Start of SUPPLIED MATERIAL

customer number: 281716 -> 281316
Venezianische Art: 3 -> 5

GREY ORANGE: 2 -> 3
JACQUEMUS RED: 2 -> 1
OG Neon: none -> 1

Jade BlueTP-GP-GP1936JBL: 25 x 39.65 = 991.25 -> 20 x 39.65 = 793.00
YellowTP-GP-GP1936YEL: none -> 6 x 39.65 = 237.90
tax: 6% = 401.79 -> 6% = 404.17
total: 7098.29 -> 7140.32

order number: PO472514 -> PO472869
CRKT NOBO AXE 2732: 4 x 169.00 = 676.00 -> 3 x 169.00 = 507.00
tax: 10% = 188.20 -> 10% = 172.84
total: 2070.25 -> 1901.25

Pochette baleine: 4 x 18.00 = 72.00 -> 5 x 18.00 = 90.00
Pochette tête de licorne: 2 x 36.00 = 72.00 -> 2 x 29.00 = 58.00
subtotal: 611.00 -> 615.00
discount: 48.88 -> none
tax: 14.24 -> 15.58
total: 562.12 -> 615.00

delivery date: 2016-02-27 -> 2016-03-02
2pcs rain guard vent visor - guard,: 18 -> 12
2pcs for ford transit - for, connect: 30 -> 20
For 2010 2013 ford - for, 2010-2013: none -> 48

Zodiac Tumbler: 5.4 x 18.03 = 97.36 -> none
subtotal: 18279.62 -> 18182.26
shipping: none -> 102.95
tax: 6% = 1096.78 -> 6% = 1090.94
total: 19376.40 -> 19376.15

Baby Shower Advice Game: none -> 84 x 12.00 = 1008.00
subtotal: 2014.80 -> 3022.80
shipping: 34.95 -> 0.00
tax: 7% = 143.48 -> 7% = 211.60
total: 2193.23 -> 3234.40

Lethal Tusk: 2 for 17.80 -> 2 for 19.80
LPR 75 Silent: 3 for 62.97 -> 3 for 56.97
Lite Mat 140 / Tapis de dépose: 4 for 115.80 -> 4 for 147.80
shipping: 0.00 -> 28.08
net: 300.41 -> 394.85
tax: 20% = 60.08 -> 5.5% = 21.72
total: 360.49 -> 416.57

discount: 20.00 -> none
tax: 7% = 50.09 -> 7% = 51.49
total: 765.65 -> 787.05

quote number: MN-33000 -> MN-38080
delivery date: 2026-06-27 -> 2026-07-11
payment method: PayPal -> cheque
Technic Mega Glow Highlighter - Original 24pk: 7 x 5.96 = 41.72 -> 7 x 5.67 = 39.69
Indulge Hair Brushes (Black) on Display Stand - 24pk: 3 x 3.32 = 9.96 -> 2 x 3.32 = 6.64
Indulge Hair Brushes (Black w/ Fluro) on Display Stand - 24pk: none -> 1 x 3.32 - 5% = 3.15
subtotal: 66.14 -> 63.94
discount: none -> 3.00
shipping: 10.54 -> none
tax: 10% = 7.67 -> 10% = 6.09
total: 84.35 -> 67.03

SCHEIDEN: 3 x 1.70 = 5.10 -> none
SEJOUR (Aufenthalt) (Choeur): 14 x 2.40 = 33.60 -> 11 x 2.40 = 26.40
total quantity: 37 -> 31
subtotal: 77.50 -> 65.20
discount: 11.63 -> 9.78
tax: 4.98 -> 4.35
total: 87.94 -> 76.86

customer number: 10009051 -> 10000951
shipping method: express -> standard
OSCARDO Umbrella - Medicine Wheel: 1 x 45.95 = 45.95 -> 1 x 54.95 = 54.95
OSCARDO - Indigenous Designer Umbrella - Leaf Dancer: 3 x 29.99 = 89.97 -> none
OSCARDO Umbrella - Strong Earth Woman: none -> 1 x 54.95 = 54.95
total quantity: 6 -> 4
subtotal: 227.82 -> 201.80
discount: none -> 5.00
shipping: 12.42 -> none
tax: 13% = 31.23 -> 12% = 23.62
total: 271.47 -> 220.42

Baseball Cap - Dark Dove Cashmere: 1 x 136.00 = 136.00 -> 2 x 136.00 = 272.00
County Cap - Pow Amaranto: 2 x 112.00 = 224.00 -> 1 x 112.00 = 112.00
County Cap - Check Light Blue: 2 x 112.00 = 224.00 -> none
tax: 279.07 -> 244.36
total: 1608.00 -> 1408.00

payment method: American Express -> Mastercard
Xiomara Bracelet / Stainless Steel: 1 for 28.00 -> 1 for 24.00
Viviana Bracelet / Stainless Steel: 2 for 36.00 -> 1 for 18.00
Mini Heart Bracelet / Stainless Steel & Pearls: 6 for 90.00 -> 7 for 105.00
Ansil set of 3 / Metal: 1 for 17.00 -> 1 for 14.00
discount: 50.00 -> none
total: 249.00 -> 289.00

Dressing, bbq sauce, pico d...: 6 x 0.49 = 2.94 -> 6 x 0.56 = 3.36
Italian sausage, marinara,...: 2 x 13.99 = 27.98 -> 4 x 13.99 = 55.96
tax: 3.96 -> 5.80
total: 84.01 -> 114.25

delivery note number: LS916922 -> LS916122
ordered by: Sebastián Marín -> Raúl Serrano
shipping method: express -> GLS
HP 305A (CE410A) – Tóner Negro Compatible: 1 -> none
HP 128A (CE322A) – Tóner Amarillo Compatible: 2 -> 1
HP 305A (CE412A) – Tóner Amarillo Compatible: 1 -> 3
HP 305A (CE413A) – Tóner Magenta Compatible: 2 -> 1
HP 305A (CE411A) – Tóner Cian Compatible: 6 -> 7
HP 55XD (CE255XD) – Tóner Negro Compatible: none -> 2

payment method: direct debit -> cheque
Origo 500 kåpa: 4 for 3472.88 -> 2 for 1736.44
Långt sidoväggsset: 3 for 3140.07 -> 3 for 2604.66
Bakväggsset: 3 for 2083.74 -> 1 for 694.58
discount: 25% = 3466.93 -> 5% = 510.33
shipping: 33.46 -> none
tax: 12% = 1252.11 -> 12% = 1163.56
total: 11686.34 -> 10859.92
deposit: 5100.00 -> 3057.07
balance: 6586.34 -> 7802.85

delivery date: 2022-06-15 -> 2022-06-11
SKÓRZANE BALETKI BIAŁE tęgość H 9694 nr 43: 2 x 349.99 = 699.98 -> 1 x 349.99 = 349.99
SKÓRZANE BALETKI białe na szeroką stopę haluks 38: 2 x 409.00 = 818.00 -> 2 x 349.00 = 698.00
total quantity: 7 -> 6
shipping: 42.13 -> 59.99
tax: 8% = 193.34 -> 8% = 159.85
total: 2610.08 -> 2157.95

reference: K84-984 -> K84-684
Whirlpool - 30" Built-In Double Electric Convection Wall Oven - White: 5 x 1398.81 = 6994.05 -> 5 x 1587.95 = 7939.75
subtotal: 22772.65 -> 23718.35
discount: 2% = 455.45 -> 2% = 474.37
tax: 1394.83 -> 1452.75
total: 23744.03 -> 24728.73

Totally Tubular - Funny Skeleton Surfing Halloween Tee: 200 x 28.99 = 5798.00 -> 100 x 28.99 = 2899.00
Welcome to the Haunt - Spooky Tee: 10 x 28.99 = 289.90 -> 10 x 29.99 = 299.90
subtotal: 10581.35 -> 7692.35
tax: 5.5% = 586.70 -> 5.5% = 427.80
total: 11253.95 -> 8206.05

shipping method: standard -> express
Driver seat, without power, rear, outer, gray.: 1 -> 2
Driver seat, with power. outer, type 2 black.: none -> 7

End of SUPPLIED MATERIAL

PROBLEM TO WORK ON
Each record needs to be duplicated exactly.

RESPONSE BELOW
customer number: 281716 -> 281316
Venezianische Art: 3 -> 5

GREY ORANGE: 2 -> 3
JACQUEMUS RED: 2 -> 1
OG Neon: none -> 1

Jade BlueTP-GP-GP1936JBL: 25 x 39.65 = 991.25 -> 20 x 39.65 = 793.00
YellowTP-GP-GP1936YEL: none -> 6 x 39.65 = 237.90
tax: 6% = 401.79 -> 6% = 404.17
total: 7098.29 -> 7140.32

order number: PO472514 -> PO472869
CRKT NOBO AXE 2732: 4 x 169.00 = 676.00 -> 3 x 169.00 = 507.00
tax: 10% = 188.20 -> 10% = 172.84
total: 2070.25 -> 1901.25

Pochette baleine: 4 x 18.00 = 72.00 -> 5 x 18.00 = 90.00
Pochette tête de licorne: 2 x 36.00 = 72.00 -> 2 x 29.00 = 58.00
subtotal: 611.00 -> 615.00
discount: 48.88 -> none
tax: 14.24 -> 15.58
total: 562.12 -> 615.00

delivery date: 2016-02-27 -> 2016-03-02
2pcs rain guard vent visor - guard,: 18 -> 12
2pcs for ford transit - for, connect: 30 -> 20
For 2010 2013 ford - for, 2010-2013: none -> 48

Zodiac Tumbler: 5.4 x 18.03 = 97.36 -> none
subtotal: 18279.62 -> 18182.26
shipping: none -> 102.95
tax: 6% = 1096.78 -> 6% = 1090.94
total: 19376.40 -> 19376.15

Baby Shower Advice Game: none -> 84 x 12.00 = 1008.00
subtotal: 2014.80 -> 3022.80
shipping: 34.95 -> 0.00
tax: 7% = 143.48 -> 7% = 211.60
total: 2193.23 -> 3234.40

Lethal Tusk: 2 for 17.80 -> 2 for 19.80
LPR 75 Silent: 3 for 62.97 -> 3 for 56.97
Lite Mat 140 / Tapis de dépose: 4 for 115.80 -> 4 for 147.80
shipping: 0.00 -> 28.08
net: 300.41 -> 394.85
tax: 20% = 60.08 -> 5.5% = 21.72
total: 360.49 -> 416.57

discount: 20.00 -> none
tax: 7% = 50.09 -> 7% = 51.49
total: 765.65 -> 787.05

quote number: MN-33000 -> MN-38080
delivery date: 2026-06-27 -> 2026-07-11
payment method: PayPal -> cheque
Technic Mega Glow Highlighter - Original 24pk: 7 x 5.96 = 41.72 -> 7 x 5.67 = 39.69
Indulge Hair Brushes (Black) on Display Stand - 24pk: 3 x 3.32 = 9.96 -> 2 x 3.32 = 6.64
Indulge Hair Brushes (Black w/ Fluro) on Display Stand - 24pk: none -> 1 x 3.32 - 5% = 3.15
subtotal: 66.14 -> 63.94
discount: none -> 3.00
shipping: 10.54 -> none
tax: 10% = 7.67 -> 10% = 6.09
total: 84.35 -> 67.03

SCHEIDEN: 3 x 1.70 = 5.10 -> none
SEJOUR (Aufenthalt) (Choeur): 14 x 2.40 = 33.60 -> 11 x 2.40 = 26.40
total quantity: 37 -> 31
subtotal: 77.50 -> 65.20
discount: 11.63 -> 9.78
tax: 4.98 -> 4.35
total: 87.94 -> 76.86

customer number: 10009051 -> 10000951
shipping method: express -> standard
OSCARDO Umbrella - Medicine Wheel: 1 x 45.95 = 45.95 -> 1 x 54.95 = 54.95
OSCARDO - Indigenous Designer Umbrella - Leaf Dancer: 3 x 29.99 = 89.97 -> none
OSCARDO Umbrella - Strong Earth Woman: none -> 1 x 54.95 = 54.95
total quantity: 6 -> 4
subtotal: 227.82 -> 201.80
discount: none -> 5.00
shipping: 12.42 -> none
tax: 13% = 31.23 -> 12% = 23.62
total: 271.47 -> 220.42

Baseball Cap - Dark Dove Cashmere: 1 x 136.00 = 136.00 -> 2 x 136.00 = 272.00
County Cap - Pow Amaranto: 2 x 112.00 = 224.00 -> 1 x 112.00 = 112.00
County Cap - Check Light Blue: 2 x 112.00 = 224.00 -> none
tax: 279.07 -> 244.36
total: 1608.00 -> 1408.00

payment method: American Express -> Mastercard
Xiomara Bracelet / Stainless Steel: 1 for 28.00 -> 1 for 24.00
Viviana Bracelet / Stainless Steel: 2 for 36.00 -> 1 for 18.00
Mini Heart Bracelet / Stainless Steel & Pearls: 6 for 90.00 -> 7 for 105.00
Ansil set of 3 / Metal: 1 for 17.00 -> 1 for 14.00
discount: 50.00 -> none
total: 249.00 -> 289.00

Dressing, bbq sauce, pico d...: 6 x 0.49 = 2.94 -> 6 x 0.56 = 3.36
Italian sausage, marinara,...: 2 x 13.99 = 27.98 -> 4 x 13.99 = 55.96
tax: 3.96 -> 5.80
total: 84.01 -> 114.25

delivery note number: LS916922 -> LS916122
ordered by: Sebastián Marín -> Raúl Serrano
shipping method: express -> GLS
HP 305A (CE410A) – Tóner Negro Compatible: 1 -> none
HP 128A (CE322A) – Tóner Amarillo Compatible: 2 -> 1
HP 305A (CE412A) – Tóner Amarillo Compatible: 1 -> 3
HP 305A (CE413A) – Tóner Magenta Compatible: 2 -> 1
HP 305A (CE411A) – Tóner Cian Compatible: 6 -> 7
HP 55XD (CE255XD) – Tóner Negro Compatible: none -> 2

payment method: direct debit -> cheque
Origo 500 kåpa: 4 for 3472.88 -> 2 for 1736.44
Långt sidoväggsset: 3 for 3140.07 -> 3 for 2604.66
Bakväggsset: 3 for 2083.74 -> 1 for 694.58
discount: 25% = 3466.93 -> 5% = 510.33
shipping: 33.46 -> none
tax: 12% = 1252.11 -> 12% = 1163.56
total: 11686.34 -> 10859.92
deposit: 5100.00 -> 3057.07
balance: 6586.34 -> 7802.85

delivery date: 2022-06-15 -> 2022-06-11
SKÓRZANE BALETKI BIAŁE tęgość H 9694 nr 43: 2 x 349.99 = 699.98 -> 1 x 349.99 = 349.99
SKÓRZANE BALETKI białe na szeroką stopę haluks 38: 2 x 409.00 = 818.00 -> 2 x 349.00 = 698.00
total quantity: 7 -> 6
shipping: 42.13 -> 59.99
tax: 8% = 193.34 -> 8% = 159.85
total: 2610.08 -> 2157.95

reference: K84-984 -> K84-684
Whirlpool - 30" Built-In Double Electric Convection Wall Oven - White: 5 x 1398.81 = 6994.05 -> 5 x 1587.95 = 7939.75
subtotal: 22772.65 -> 23718.35
discount: 2% = 455.45 -> 2% = 474.37
tax: 1394.83 -> 1452.75
total: 23744.03 -> 24728.73

Totally Tubular - Funny Skeleton Surfing Halloween Tee: 200 x 28.99 = 5798.00 -> 100 x 28.99 = 2899.00
Welcome to the Haunt - Spooky Tee: 10 x 28.99 = 289.90 -> 10 x 29.99 = 299.90
subtotal: 10581.35 -> 7692.35
tax: 5.5% = 586.70 -> 5.5% = 427.80
total: 11253.95 -> 8206.05

shipping method: standard -> express
Driver seat, without power, rear, outer, gray.: 1 -> 2
Driver seat, with power. outer, type 2 black.: none -> 7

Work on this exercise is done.